Il n’est pas contesté que les États puissent contrôler l’entrée, le séjour et l’accès des étrangers au marché de l’emploi local mais, en l’occurrence, lorsque les autorités régionales compétentes prennent une décision positive sur le volet travail, la décision de refus formel de l’Office des étrangers au motif que la personne n’est pas en séjour régulier apparait disproportionnée puisque la personne en cause remplit les conditions d’accès au marché du travail.

Par conséquent, ne faudrait-il pas renverser les principes ? Le droit au travail devrait ouvrir le droit au séjour, de sorte qu’en cas de décision positive sur le volet travail, l’Office des étrangers serait dans l’obligation de délivrer un titre de séjour, à moins qu’il existe un motif lié à la protection de l’ordre public.

Dans un contexte certes différent, celui de l’accord d’association conclu entre la Communauté européenne et la Turquie, la Cour de justice n’a-t-elle pas considéré, dans un arrêt Sevince de 1990, que l’accès au marché de l’emploi implique « nécessairement l’existence d’un droit de séjour » ? En effet, refuser l’octroi d’un titre de séjour prive un étranger du droit d’exercer l’emploi pour lequel il a obtenu une autorisation préalable[6].

C. Pour aller plus loin

Lire l’arrêt : C.C.E., arrêt du 16 décembre 2020, n° 246.190

Doctrine :

- Costello C., “EU Migration and Asylum Law: A Labour Law Perspective”, in Bogg A., Costello C. et Davies A.C.L. (dir.), Research handbook on EU labour law, Cheltenham, Elgar, 2016, pp. 299-334 ;

- Farcy J.-B., « L’immigration économique en Belgique à l’heure du permis unique », in Sarolea S. (dir.), Immigrations et droits : Questions d’actualité, Bruxelles, Larcier, 2018, pp. 10-44.

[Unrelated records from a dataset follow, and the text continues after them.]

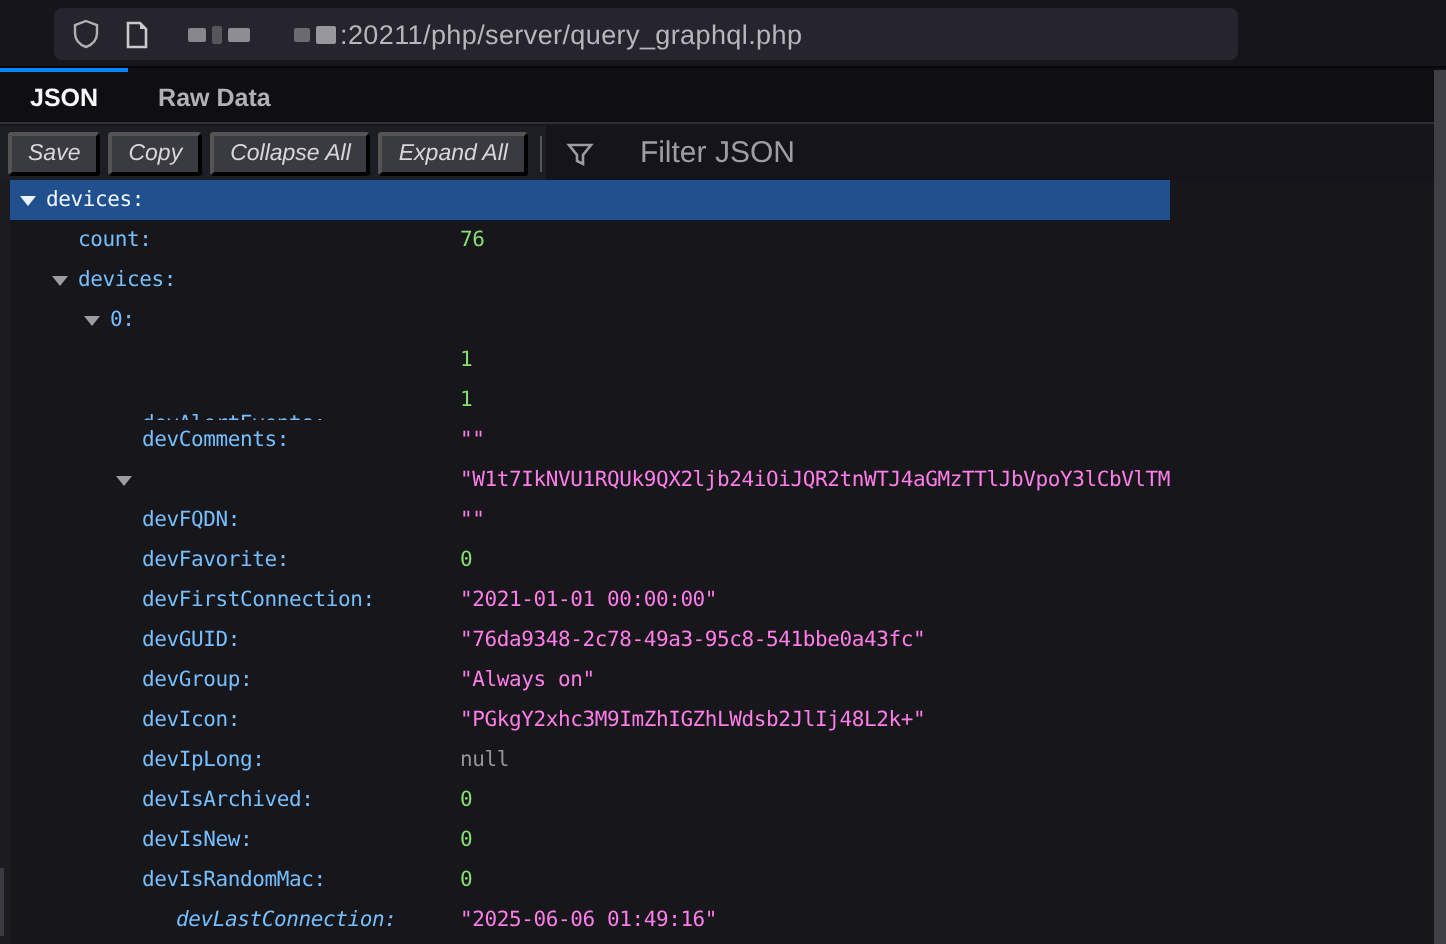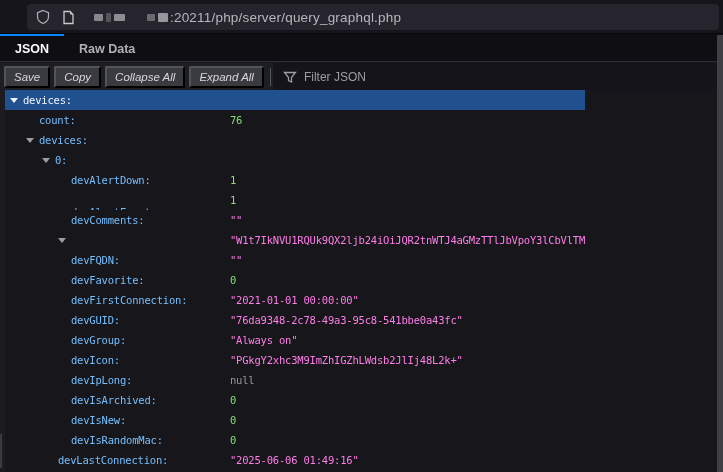":20211/php/server/query_graphql.php" .urlbar { width: 692px -> 592px }
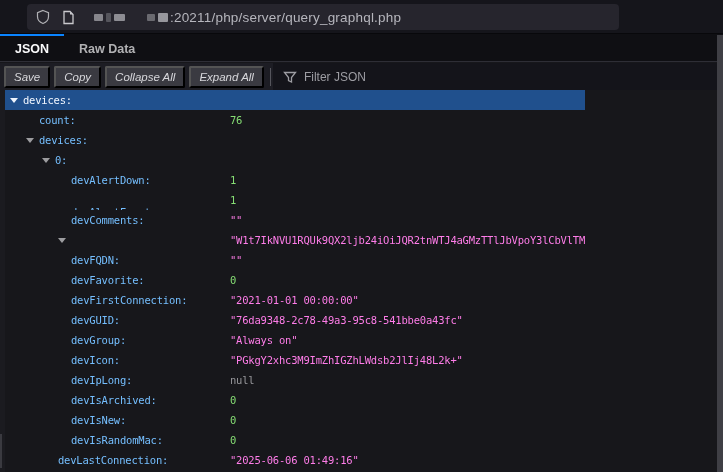"Filter JSON" .filterbox input { font-size: 12px -> 15px; margin-left: 7px -> 23px }
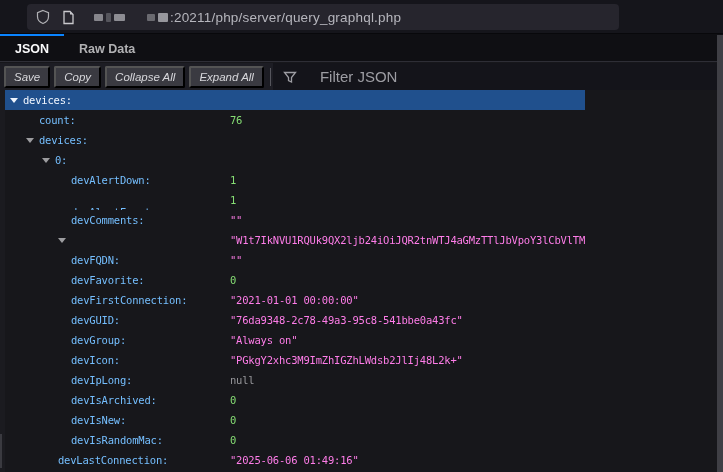"devAlertDown:" span.key { html: <span>devAlertDown:</span> -> none }
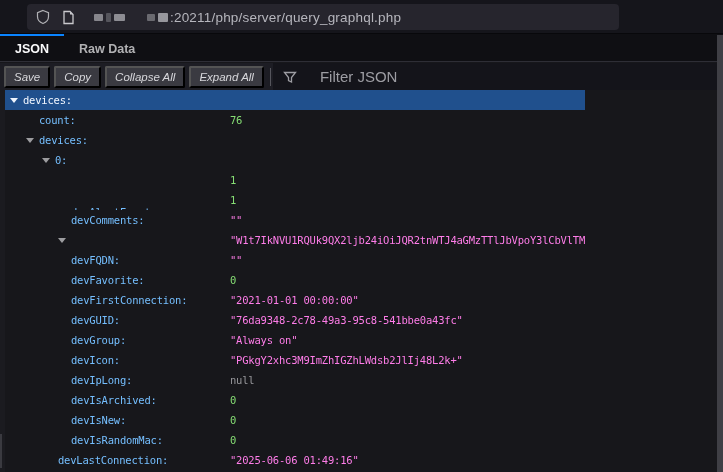"devLastConnection:" span.key { font-style: none -> italic; left: 58px -> 88px }
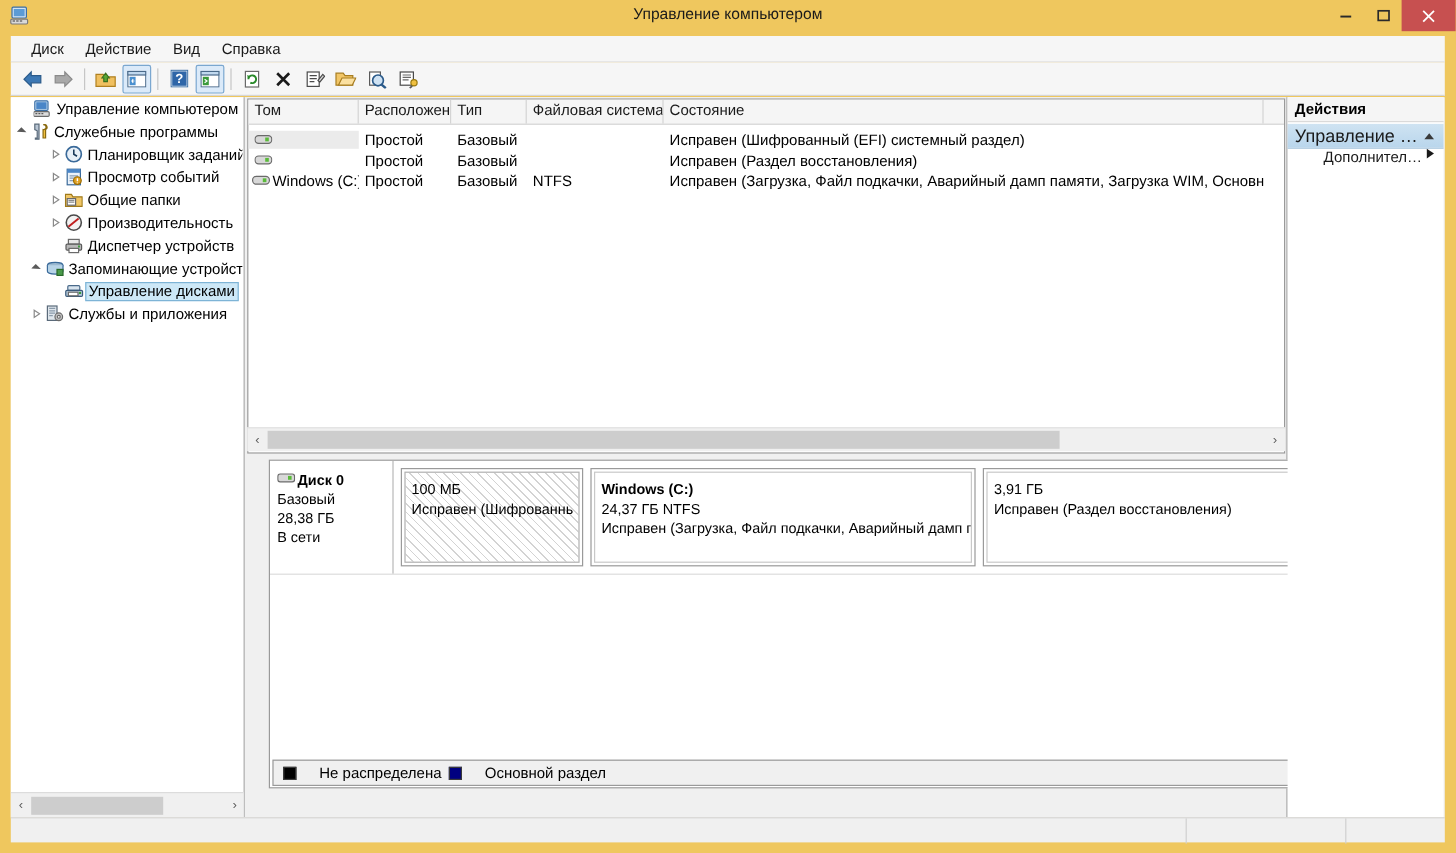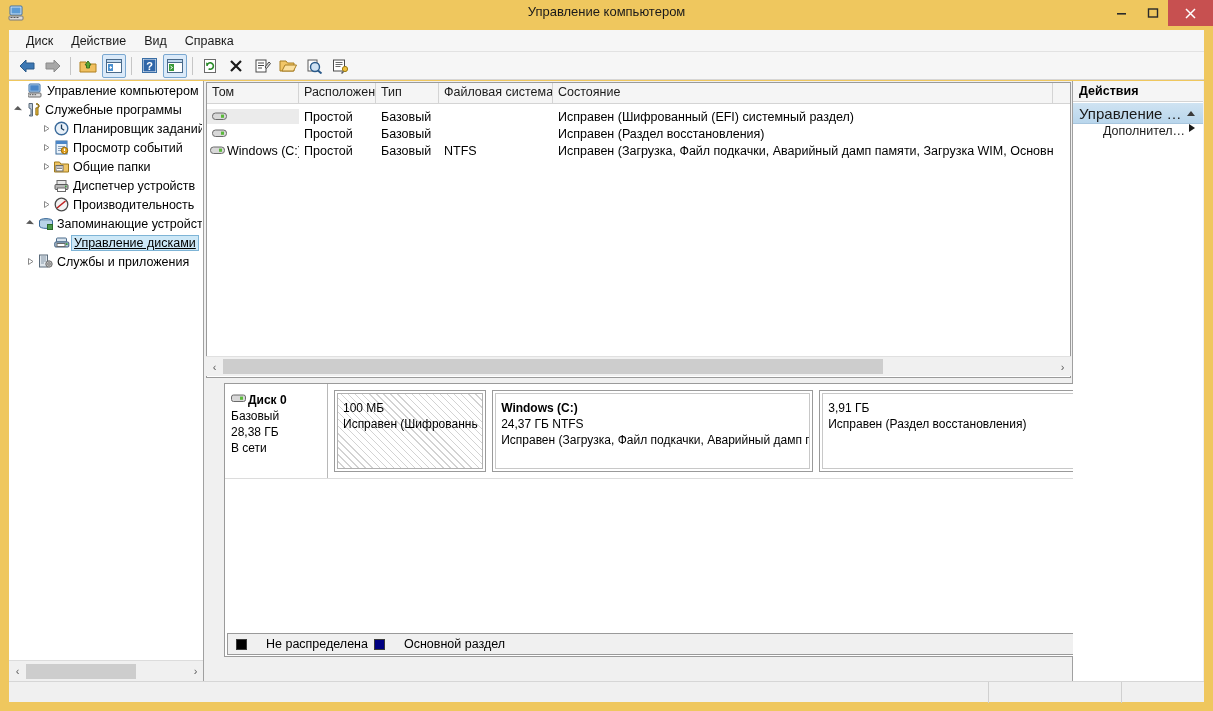"Диспетчер устройств" div.tree-item { order: before "Производительность" -> after "Производительность" }
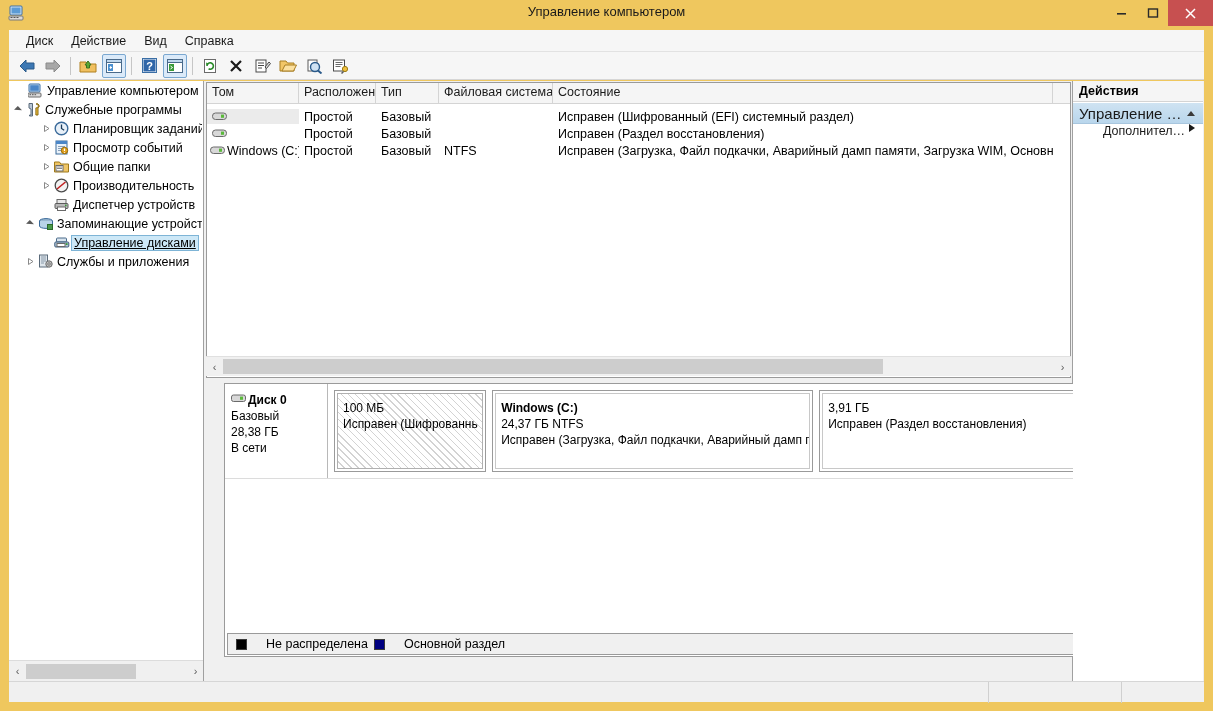"Управление дисками" .tree-item.selected .tw-label { text-decoration: underline -> none }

Pour citer cette note : J.-B. Farcy, « Droit du travail et droit au travail : quelques enseignements en droit des étrangers », Cahiers de l’EDEM, février 2021.

 


[2] J.-Y. Carlier et S. Sarolea, Droit des étrangers, Bruxelles, Larcier, 2016, p. 570.

[3] Voy. J.-B. Farcy et S. Smit, “Status (Im)Mobility and the Legal Production of Irregularity: A Sociolegal Analysis of Temporary Migrants’ Lived Experiences”, Social & Legal Studies, Vol. 29, 2020, pp. 629-649.

[4] À ce sujet, voy. notamment : C. Costello, “EU Migration and Asylum Law: A Labour Law Perspective”, in Bogg A., Costello C. et Davies A.C.L. (dir.), Research handbook on EU labour law, Cheltenham, Elgar, 2016, pp. 299-334; M. Zou, “The Legal Construction of Hyper-Dependence and Hyper-Precarity in Migrant Work Relations”, The International Journal of Comparative Labour Law and Industrial Relations, Vol. 31, 2015, pp. 141-162; Ch. Wright, D. Groutsis et D. van den Broek, “Employer-sponsored temporary labour migration schemes in Australia, Canada and Sweden: enhancing efficiency, compromising fairness?”, Journal of Ethnic and Migration Studies, Vol. 43, 2017, pp. 1854 -1872.

[5] J. Hardy, « Ordre public : modifications législatives et jurisprudence récentes », in S. Sarolea (dir.), Immigrations et droits : Questions d’actualité, Bruxelles, Larcier, 2018, pp. 98-114.

[6] De manière analogue, le droit de vivre en famille dispense les étrangers qui introduisent une demande de regroupement familial en Belgique d’être en séjour régulier au moment de l’introduction de celle-ci.